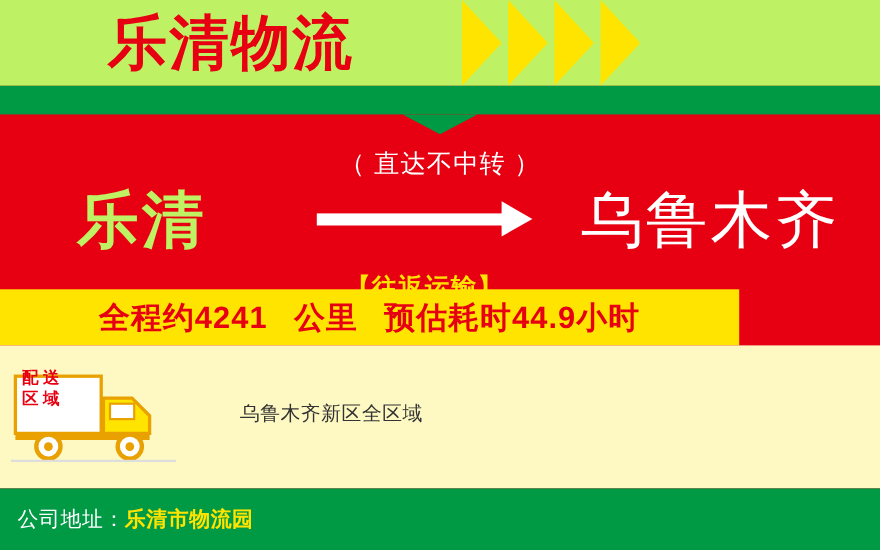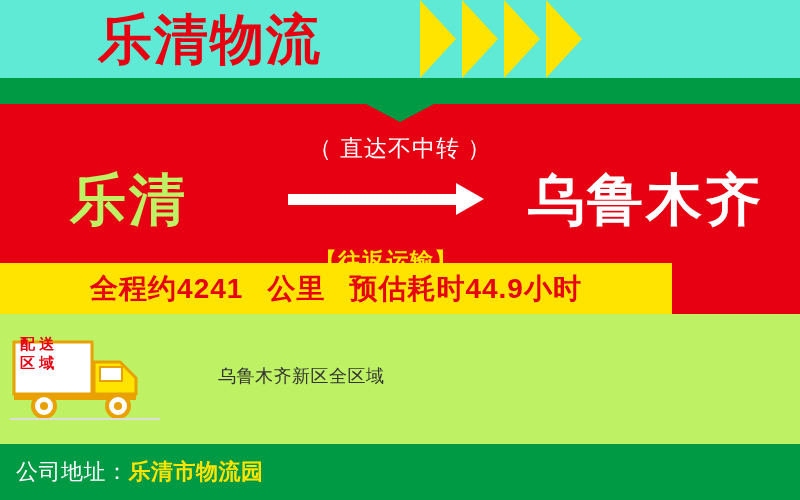--- a/index.html
+++ b/index.html
@@ -27,7 +27,7 @@
     top: 0;
     width: 800px;
     height: 78px;
-    background: #5eead4;
+    background: #bef264;
     overflow: hidden;
   }
   .logo-text {

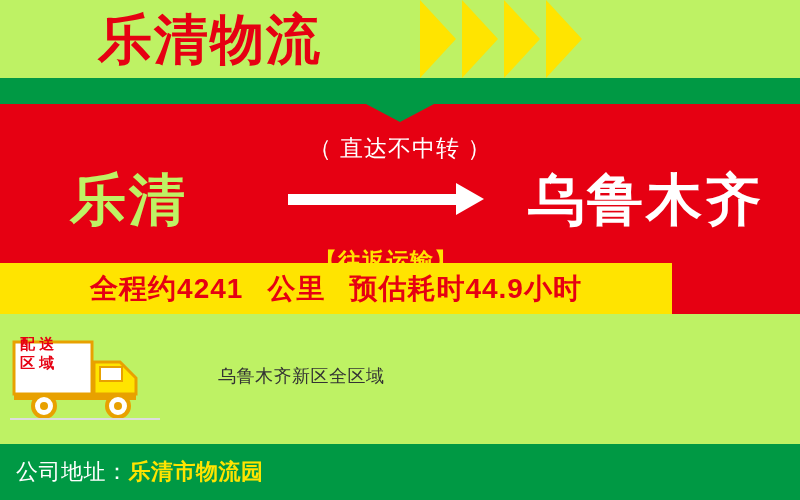--- a/index.html
+++ b/index.html
@@ -97,7 +97,7 @@
     right: 36px;
     top: 165px;
     font-size: 56px;
-    font-weight: bold;
+    font-weight: normal;
     color: #ffffff;
     line-height: 70px;
     letter-spacing: 3px;

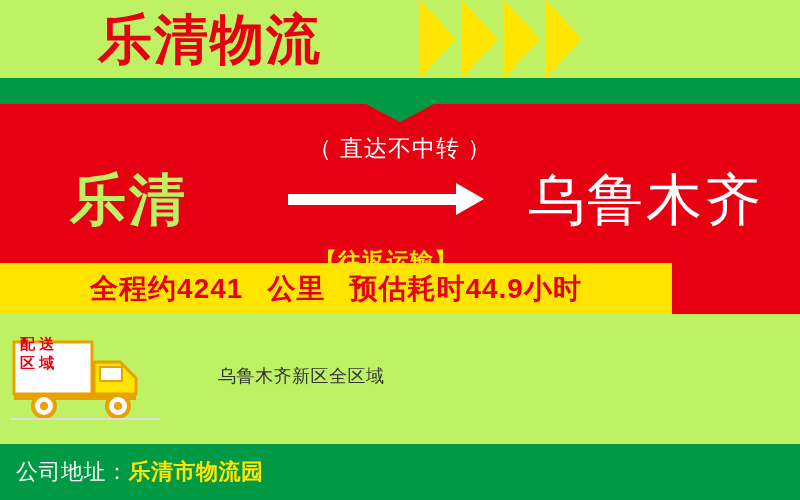--- a/index.html
+++ b/index.html
@@ -181,7 +181,7 @@
     top: 314px;
     width: 800px;
     height: 130px;
-    background: #bef264;
+    background: #fef9c3;
   }
   .truck {
     position: absolute;

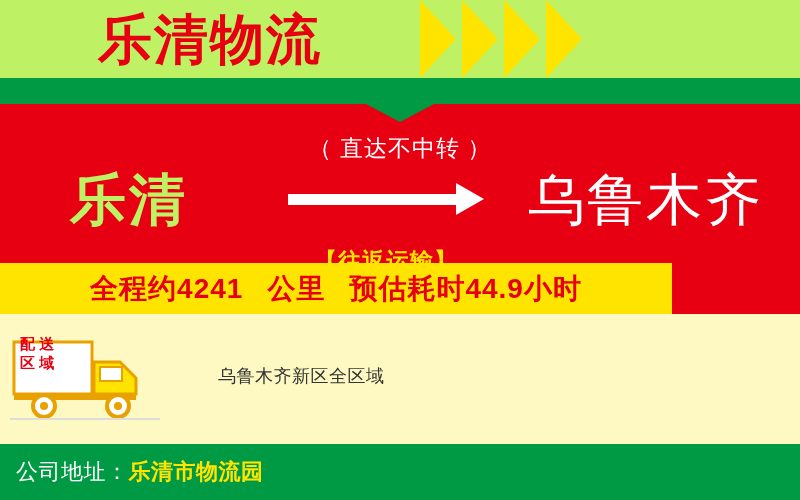--- a/index.html
+++ b/index.html
@@ -226,7 +226,7 @@
   }
   .footer-text {
     padding-left: 16px;
-    font-size: 22px;
+    font-size: 19px;
     color: #ffffff;
     letter-spacing: 0.5px;
     white-space: nowrap;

########

- Work required:
Leave the images aside and retype each line of the listing above exactly.

- Task solution:
--- a/index.html
+++ b/index.html
@@ -27,7 +27,7 @@
     top: 0;
     width: 800px;
     height: 78px;
-    background: #5eead4;
+    background: #bef264;
     overflow: hidden;
   }
   .logo-text {

--- a/index.html
+++ b/index.html
@@ -97,7 +97,7 @@
     right: 36px;
     top: 165px;
     font-size: 56px;
-    font-weight: bold;
+    font-weight: normal;
     color: #ffffff;
     line-height: 70px;
     letter-spacing: 3px;

--- a/index.html
+++ b/index.html
@@ -181,7 +181,7 @@
     top: 314px;
     width: 800px;
     height: 130px;
-    background: #bef264;
+    background: #fef9c3;
   }
   .truck {
     position: absolute;

--- a/index.html
+++ b/index.html
@@ -226,7 +226,7 @@
   }
   .footer-text {
     padding-left: 16px;
-    font-size: 22px;
+    font-size: 19px;
     color: #ffffff;
     letter-spacing: 0.5px;
     white-space: nowrap;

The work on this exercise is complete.